**PROBLEM TO WORK ON**
Set down exactly the lines below, from the one containing "row Добыча полезных ископаемых: 5" through the final line, and include no others.

Difference listings
---

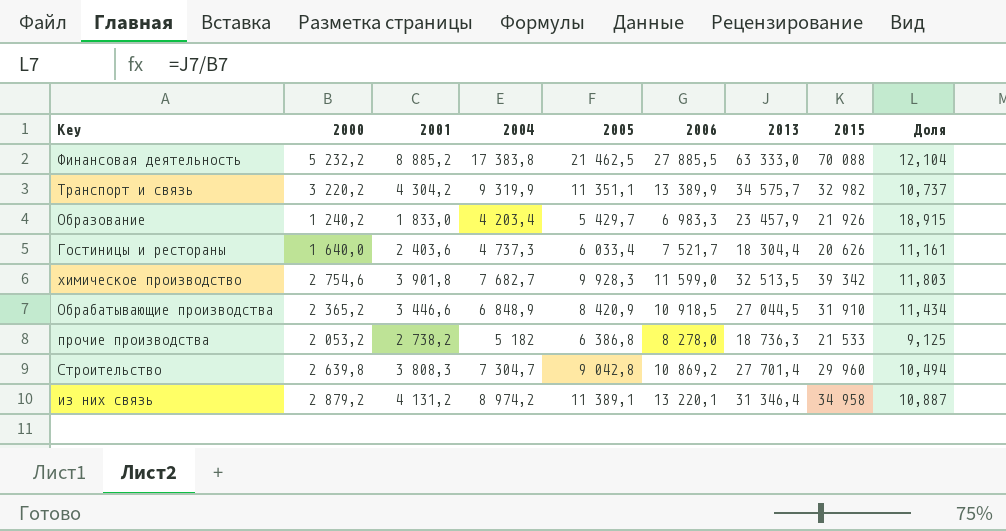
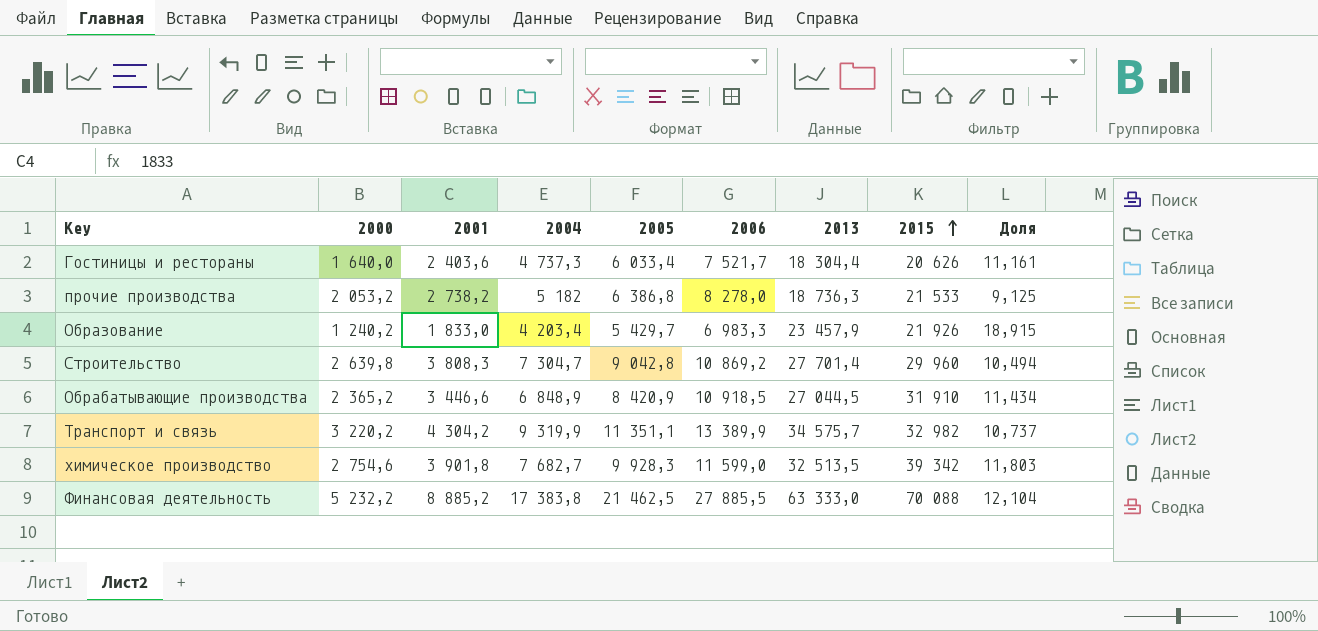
row order: none -> 2015 ascending
row из них связь: 2 879,2 | 4 131,2 | 8 974,2 | 11 389,1 | 13 220,1 | 31 346,4 | 34 958 | 10,887 -> none

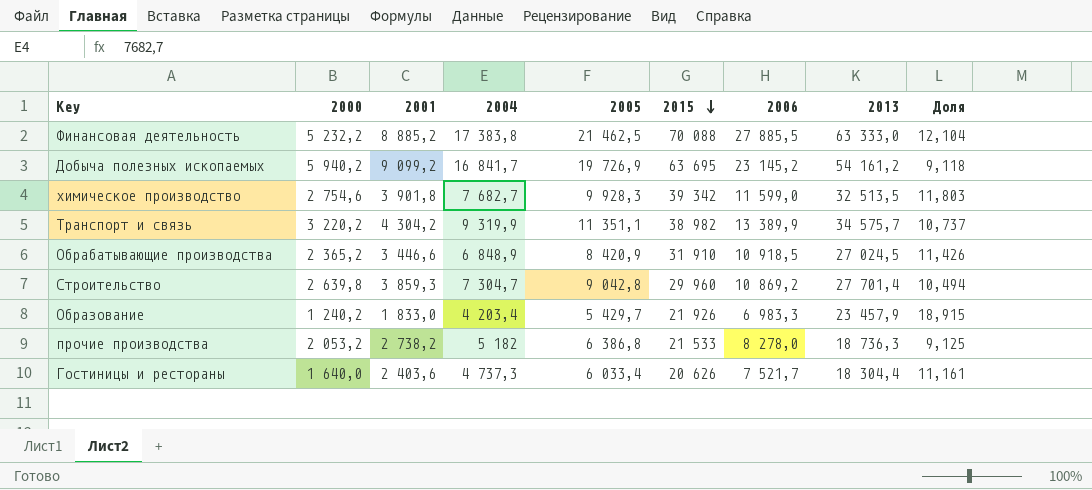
row order: 2015 ascending -> 2015 descending
column 2015 | position: 8 -> 6
row Добыча полезных ископаемых: none -> 5 940,2 | 9 099,2 | 16 841,7 | 19 726,9 | 63 695 | 23 145,2 | 54 161,2 | 9,118
Транспорт и связь | 2015: 32 982 -> 38 982
Обрабатывающие производства | 2013: 27 044,5 -> 27 024,5
Обрабатывающие производства | Доля: 11,434 -> 11,426
Строительство | 2001: 3 808,3 -> 3 859,3

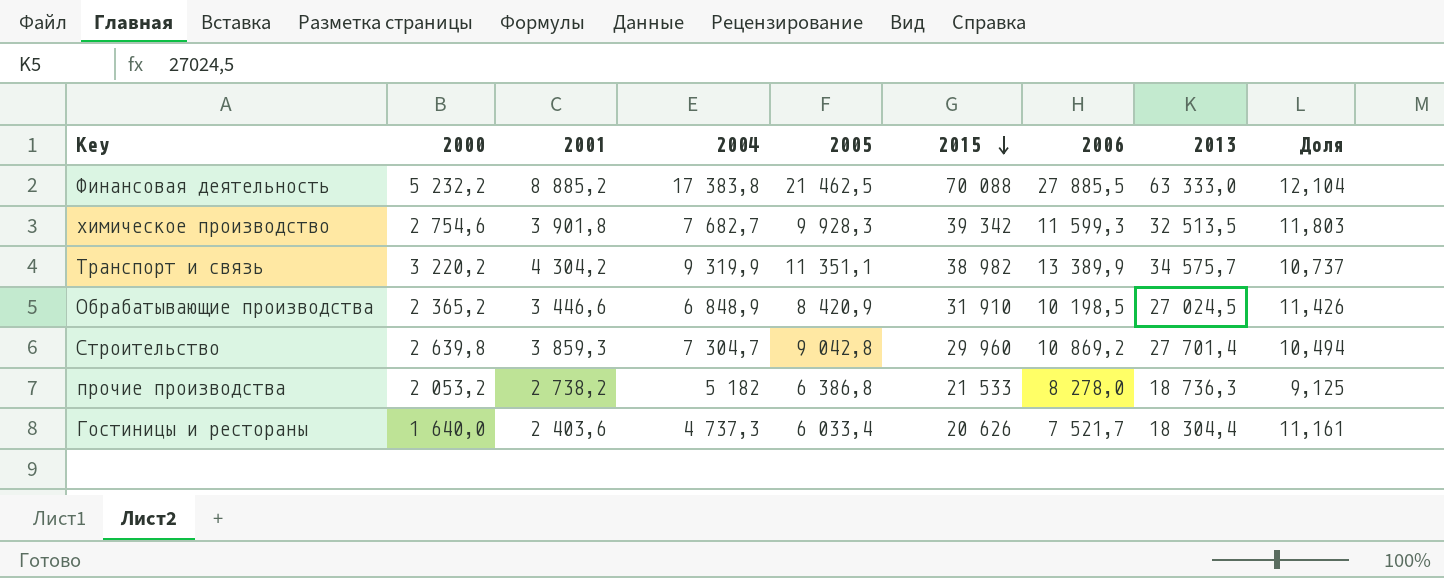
row Добыча полезных ископаемых: 5 940,2 | 9 099,2 | 16 841,7 | 19 726,9 | 63 695 | 23 145,2 | 54 161,2 | 9,118 -> none
row Образование: 1 240,2 | 1 833,0 | 4 203,4 | 5 429,7 | 21 926 | 6 983,3 | 23 457,9 | 18,915 -> none
химическое производство | 2006: 11 599,0 -> 11 599,3
Обрабатывающие производства | 2006: 10 918,5 -> 10 198,5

---

**OUTPUT OF THE EXERCISE**
row Добыча полезных ископаемых: 5 940,2 | 9 099,2 | 16 841,7 | 19 726,9 | 63 695 | 23 145,2 | 54 161,2 | 9,118 -> none
row Образование: 1 240,2 | 1 833,0 | 4 203,4 | 5 429,7 | 21 926 | 6 983,3 | 23 457,9 | 18,915 -> none
химическое производство | 2006: 11 599,0 -> 11 599,3
Обрабатывающие производства | 2006: 10 918,5 -> 10 198,5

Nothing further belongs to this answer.